START SOURCE MATERIAL
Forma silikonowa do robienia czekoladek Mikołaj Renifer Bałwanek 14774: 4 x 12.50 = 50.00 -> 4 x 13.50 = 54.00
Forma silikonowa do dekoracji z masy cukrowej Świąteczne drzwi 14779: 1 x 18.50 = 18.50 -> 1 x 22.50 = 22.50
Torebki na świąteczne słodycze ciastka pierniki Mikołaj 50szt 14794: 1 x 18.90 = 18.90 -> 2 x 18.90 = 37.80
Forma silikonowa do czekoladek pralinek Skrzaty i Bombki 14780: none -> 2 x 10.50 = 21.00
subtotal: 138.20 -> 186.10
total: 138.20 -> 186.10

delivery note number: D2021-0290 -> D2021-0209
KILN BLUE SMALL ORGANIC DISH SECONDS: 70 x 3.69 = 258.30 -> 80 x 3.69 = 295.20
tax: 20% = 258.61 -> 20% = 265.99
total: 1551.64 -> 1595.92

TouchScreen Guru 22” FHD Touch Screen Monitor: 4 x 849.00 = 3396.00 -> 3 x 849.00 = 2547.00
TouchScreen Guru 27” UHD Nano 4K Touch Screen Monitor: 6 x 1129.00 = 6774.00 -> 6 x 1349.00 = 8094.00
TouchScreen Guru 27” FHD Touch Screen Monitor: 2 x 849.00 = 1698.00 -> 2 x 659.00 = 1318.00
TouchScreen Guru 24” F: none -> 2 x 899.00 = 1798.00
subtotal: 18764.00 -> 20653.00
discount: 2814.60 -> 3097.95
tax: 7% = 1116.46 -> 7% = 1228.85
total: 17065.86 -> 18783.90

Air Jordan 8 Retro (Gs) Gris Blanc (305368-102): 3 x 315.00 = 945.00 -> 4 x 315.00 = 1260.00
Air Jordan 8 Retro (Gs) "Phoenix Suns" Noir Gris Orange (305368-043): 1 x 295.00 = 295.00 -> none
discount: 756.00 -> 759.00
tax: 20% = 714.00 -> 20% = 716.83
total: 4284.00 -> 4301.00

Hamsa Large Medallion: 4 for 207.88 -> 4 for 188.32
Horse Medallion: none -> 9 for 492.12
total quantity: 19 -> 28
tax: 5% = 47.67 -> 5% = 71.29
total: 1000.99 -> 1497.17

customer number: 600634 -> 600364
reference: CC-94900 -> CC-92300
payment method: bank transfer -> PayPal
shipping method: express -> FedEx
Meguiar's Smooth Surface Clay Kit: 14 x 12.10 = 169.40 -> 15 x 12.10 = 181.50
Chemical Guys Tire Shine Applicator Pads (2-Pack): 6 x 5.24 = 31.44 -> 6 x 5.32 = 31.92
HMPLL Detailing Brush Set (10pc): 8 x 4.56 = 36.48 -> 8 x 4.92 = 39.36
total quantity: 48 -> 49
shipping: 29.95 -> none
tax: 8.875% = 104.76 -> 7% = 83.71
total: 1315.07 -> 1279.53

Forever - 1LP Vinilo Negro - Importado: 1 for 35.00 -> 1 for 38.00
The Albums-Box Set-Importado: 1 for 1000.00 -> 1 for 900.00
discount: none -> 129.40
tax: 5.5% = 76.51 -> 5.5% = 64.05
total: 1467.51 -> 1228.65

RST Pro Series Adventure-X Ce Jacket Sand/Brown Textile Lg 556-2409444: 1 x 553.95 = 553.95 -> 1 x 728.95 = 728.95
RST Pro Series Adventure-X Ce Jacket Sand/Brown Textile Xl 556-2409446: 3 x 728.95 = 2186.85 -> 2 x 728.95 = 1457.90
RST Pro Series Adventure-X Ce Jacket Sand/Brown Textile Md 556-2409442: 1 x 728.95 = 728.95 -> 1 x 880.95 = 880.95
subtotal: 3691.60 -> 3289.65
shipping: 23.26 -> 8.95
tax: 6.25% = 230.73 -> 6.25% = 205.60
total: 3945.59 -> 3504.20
END SOURCE MATERIAL
**ASSIGNMENT**
The answer should be nothing more than the lines from the one with "RST Pro Series Adventure-X Ce Jacket Sand/Brown Textile Xl" through the end of the entries, restated word for word.

**WRITTEN RESPONSE**
RST Pro Series Adventure-X Ce Jacket Sand/Brown Textile Xl 556-2409446: 3 x 728.95 = 2186.85 -> 2 x 728.95 = 1457.90
RST Pro Series Adventure-X Ce Jacket Sand/Brown Textile Md 556-2409442: 1 x 728.95 = 728.95 -> 1 x 880.95 = 880.95
subtotal: 3691.60 -> 3289.65
shipping: 23.26 -> 8.95
tax: 6.25% = 230.73 -> 6.25% = 205.60
total: 3945.59 -> 3504.20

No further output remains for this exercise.